Archive of UserLand's first discussion group, started October 5, 1998.
Re: Thoughts on ESR and Perl
Author: Eric Kidd Posted: 8/27/1999; 11:16:59 AM Topic: Opening Up Linux Journal and O'Reilly Msg #: 10133 (In response to 10125) Prev/Next: 10132 / 10134
There's a lot of bricolage in Linux development, and not necessarily a lot of architecture.If you watch the linux-kernel lists closely, you'll notice that Linus is still the system architect. He tightly controls about 50,000 lines of code at the heart of the system, and makes final decisions about architectural changes. Everything else is heavily modularized and delegated to other maintainers.
Alan Cox is probably the number two hacker. Unlike Linus, he works on the kernel full time. Alan does most of the work on stable kernels, and he does lots of heavy integration work on the development kernels. Should Linus ever retire ("Someday I'm going to be eighty and senile", Linus says), Alan is most likely to take over Linus' job.
Around Linus and Alan, there's a group of a few dozen well-respected developers who maintain major sections of the kernel and solve hard problems. After that, you have the driver maintainers, the single-feature experts, the porting teams and various interlopers.
Let's say you write a patch to Linux. First, you need to make the patch available online, and post a pointer to the linux-kernel mailing list. A whole bunch of people will try your patch, and you'll get lots of feedback. If you listen to this feedback, and improve your patch, you'll eventually be noticed by a module maintainer or Alan.
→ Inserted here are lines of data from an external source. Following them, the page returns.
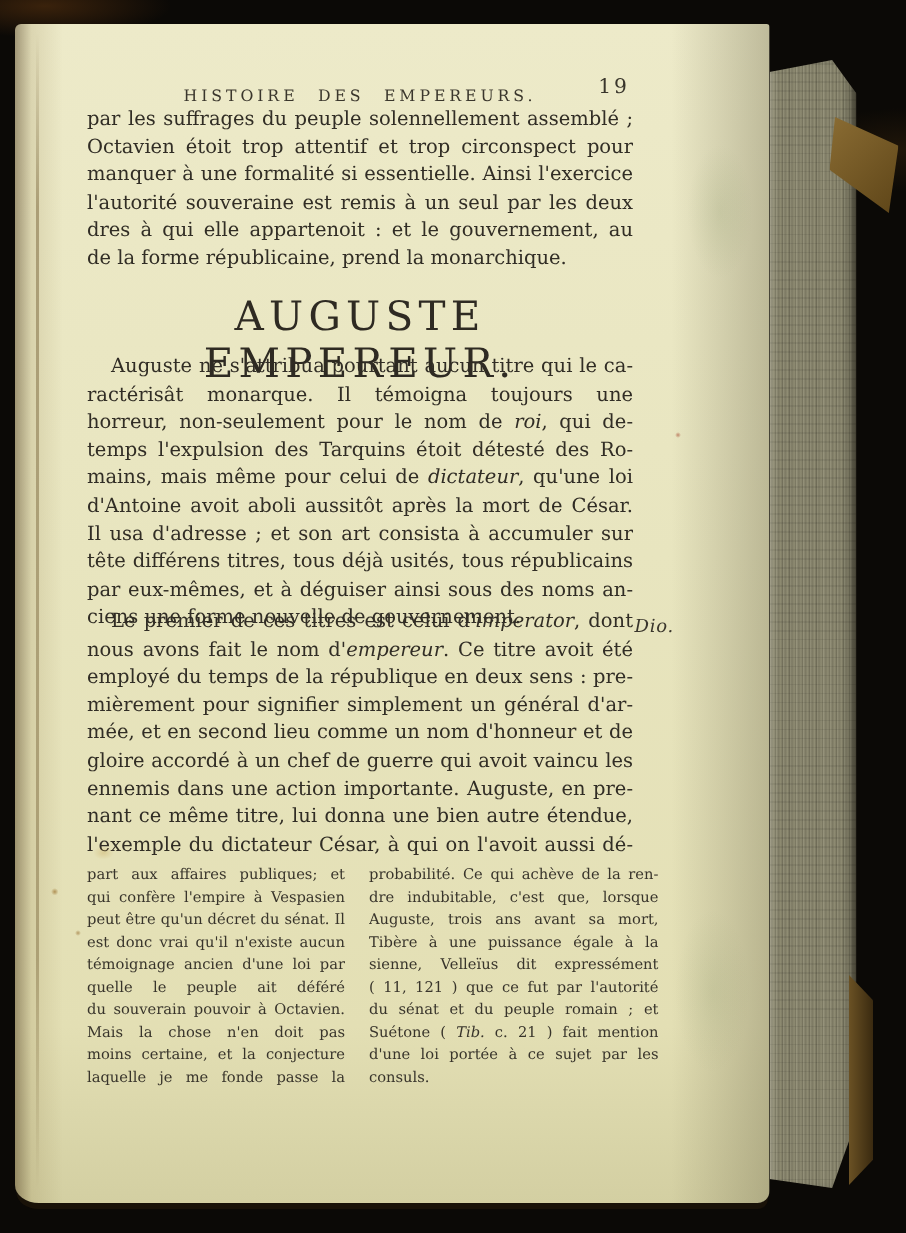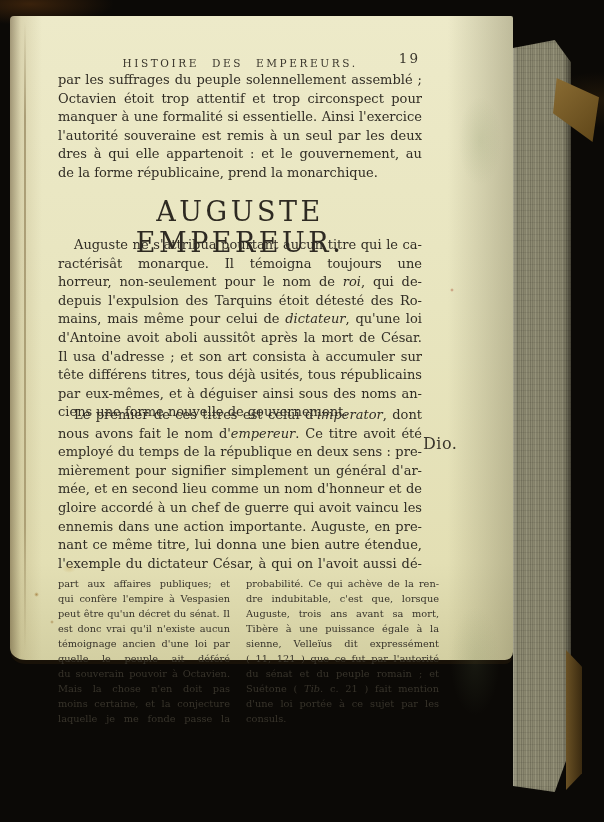--- a/index.html
+++ b/index.html
@@ -5,21 +5,21 @@
   html,body{margin:0;padding:0;}
   body{
     width:604px;height:822px;position:relative;overflow:hidden;
     background:
       radial-gradient(ellipse 120px 30px at 30px 4px, rgba(96,54,16,0.55), rgba(0,0,0,0) 70%),
       radial-gradient(ellipse 90px 40px at 600px 100px, rgba(70,45,15,0.35), rgba(0,0,0,0) 70%),
       #0b0906;
     font-family:"DejaVu Serif","Liberation Serif",serif;
   }
   .book-page{
-    position:absolute;left:10px;top:16px;width:503px;height:644px;
+    position:absolute;left:10px;top:16px;width:503px;height:786px;
     background:
       linear-gradient(90deg, rgba(70,50,20,0.45) 0px, rgba(140,120,70,0.18) 11px, rgba(0,0,0,0) 32px),
       linear-gradient(90deg, rgba(0,0,0,0) 87%, rgba(115,110,80,0.38) 100%),
       linear-gradient(180deg,#edeac9 0%,#e8e5bf 45%,#e3dfb4 85%,#d3cfa2 100%);
     border-radius:4px 2px 8px 16px / 4px 2px 8px 12px;
     box-shadow:0 5px 0 -1px rgba(28,20,9,0.85);
   }
   .book-page::before{ 
     content:'';position:absolute;left:14px;top:6px;bottom:8px;width:2px;
     background:linear-gradient(180deg,rgba(110,88,45,0.0),rgba(110,88,45,0.45) 15%,rgba(110,88,45,0.4) 80%,rgba(110,88,45,0));
@@ -48,21 +48,21 @@
   .running-head .pagenum{position:absolute;right:2px;top:-2px;font-size:13.5px;letter-spacing:2px;}
   .para,.foot{position:absolute;color:#312d25;}
   .para{font-size:13px;line-height:18.6px;width:364px;left:48px;}
   .p1{top:55px;}
   .chapter{
     position:absolute;left:48px;top:180px;width:364px;margin:0;text-align:center;
     font-size:27px;font-weight:normal;letter-spacing:3.5px;word-spacing:9px;color:#2e2a22;
   }
   .p2{top:220px;}
   .p3{top:390px;}
-  .margin-note{position:absolute;left:413px;top:418px;font-size:16px;color:#3a362c;letter-spacing:0.5px;}
+  .margin-note{position:absolute;left:413px;top:394px;font-style:italic;font-size:12px;color:#3a362c;letter-spacing:0.5px;}
   .foot{font-size:9.8px;line-height:15px;color:#38342b;}
   .fl{left:48px;top:560px;width:172px;}
   .fr{left:236px;top:560px;width:193px;}
   .tline{text-align:justify;text-align-last:justify;overflow:hidden;}
   .para .tline{height:18.6px;}
   .foot .tline{height:15px;}
   .tline.noslast{text-align-last:left;}
   .tline.indent{text-indent:16px;}
   
   .stain{position:absolute;border-radius:50%;pointer-events:none;}
@@ -91,21 +91,21 @@
       <div class="tline">dres à qui elle appartenoit : et le gouvernement, au lieu</div>
       <div class="tline noslast">de la forme républicaine, prend la monarchique.</div>
     </div>
 
   <h1 class="chapter">AUGUSTE EMPEREUR.</h1>
 
   <div class="para p2">
       <div class="tline indent">Auguste ne s'attribua pourtant aucun titre qui le ca-</div>
       <div class="tline">ractérisât monarque. Il témoigna toujours une extrême</div>
       <div class="tline">horreur, non-seulement pour le nom de <i>roi</i>, qui de-</div>
-      <div class="tline">depuis l'expulsion des Tarquins étoit détesté des Ro-</div>
+      <div class="tline">temps l'expulsion des Tarquins étoit détesté des Ro-</div>
       <div class="tline">mains, mais même pour celui de <i>dictateur</i>, qu'une loi</div>
       <div class="tline">d'Antoine avoit aboli aussitôt après la mort de César.</div>
       <div class="tline">Il usa d'adresse ; et son art consista à accumuler sur sa</div>
       <div class="tline">tête différens titres, tous déjà usités, tous républicains</div>
       <div class="tline">par eux-mêmes, et à déguiser ainsi sous des noms an-</div>
       <div class="tline noslast">ciens une forme nouvelle de gouvernement.</div>
     </div>
 
   <div class="margin-note">Dio.</div>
They'll give you more feedback, and probably tell you to rewrite your patch. Somebody else may write a similar patch.
Eventually, somebody important will like your code, and they'll include it in their private version of the kernel. At some point, the maintainer will forward his or her code to Linus, and Linus will include it in his copy of the kernel. Of course, Linus may veto your patch, or he may rewrite it from scratch without telling anybody, thus causing major screams from the module maintainers and Yet Another Polite Flamewar. Linus gets to do whatever Linus wants to do. He's usually right, and when he's wrong, he usually admits it and listens. The best way to convinve Linus he's wrong is to write code which works.
Of course, you could ignore the whole process and release your own version of the Linux kernel, with all your favorite patches. Linus won't complain, and nobody would notice or care.
Who chooses the module maintainers? Nobody, really. In any software project, you always know which programmers are qualified to modify which bits of code. If you want to be a module maintainer, start maintaining something. If anybody notices, you're doing fine. If nobody pays attention, you didn't do it right. Them's the breaks.